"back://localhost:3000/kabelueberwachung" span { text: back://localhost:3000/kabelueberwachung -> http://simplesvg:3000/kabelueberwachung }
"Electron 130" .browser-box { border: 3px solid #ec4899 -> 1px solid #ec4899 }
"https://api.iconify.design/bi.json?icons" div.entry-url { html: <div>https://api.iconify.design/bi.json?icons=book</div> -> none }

+ + +

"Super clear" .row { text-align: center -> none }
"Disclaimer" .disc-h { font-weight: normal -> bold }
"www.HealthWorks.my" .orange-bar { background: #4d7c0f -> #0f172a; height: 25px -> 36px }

+ + +

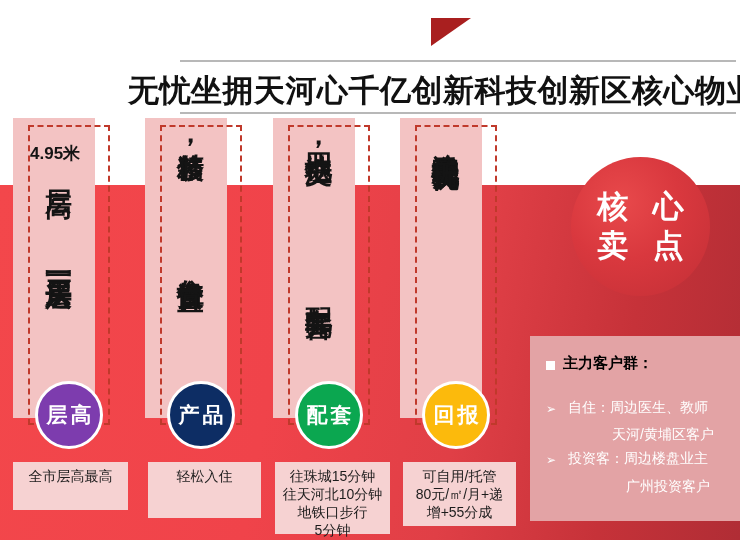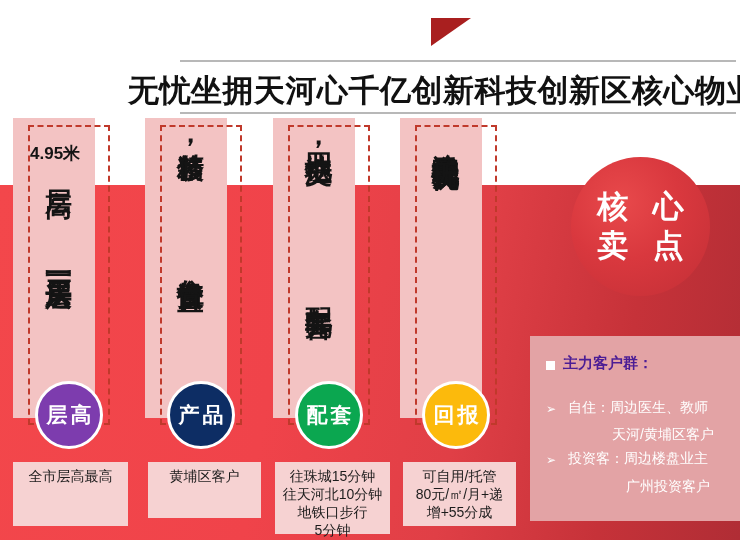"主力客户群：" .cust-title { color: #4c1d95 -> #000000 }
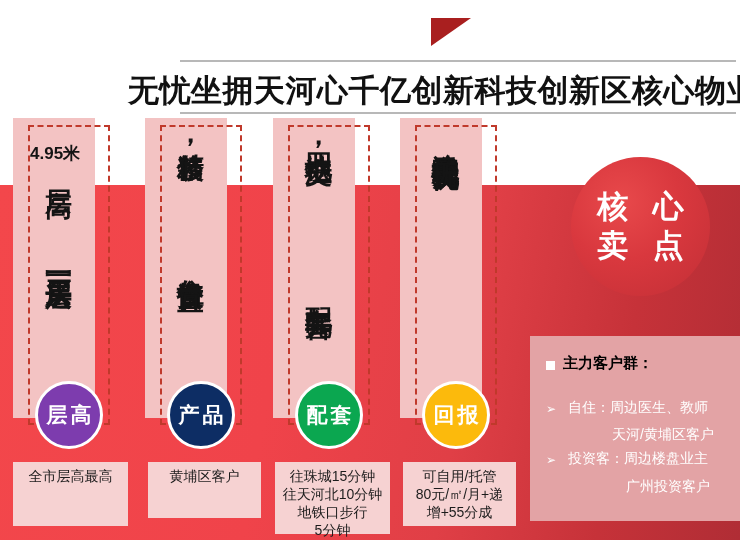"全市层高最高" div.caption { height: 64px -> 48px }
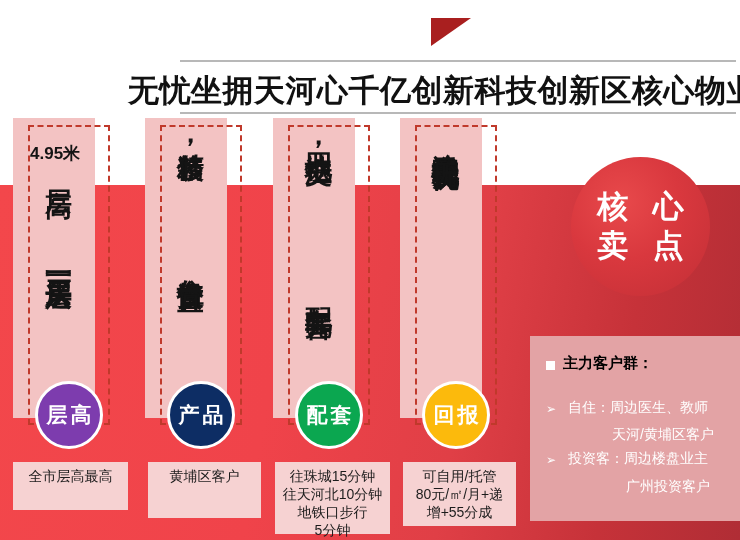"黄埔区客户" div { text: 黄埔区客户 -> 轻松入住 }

+ + +

» Work to complete:
All lines in the data that contain the word "none" should be copied.

» Exercise answer:
"https://api.iconify.design/bi.json?icons" div.entry-url { html: <div>https://api.iconify.design/bi.json?icons=book</div> -> none }
"Super clear" .row { text-align: center -> none }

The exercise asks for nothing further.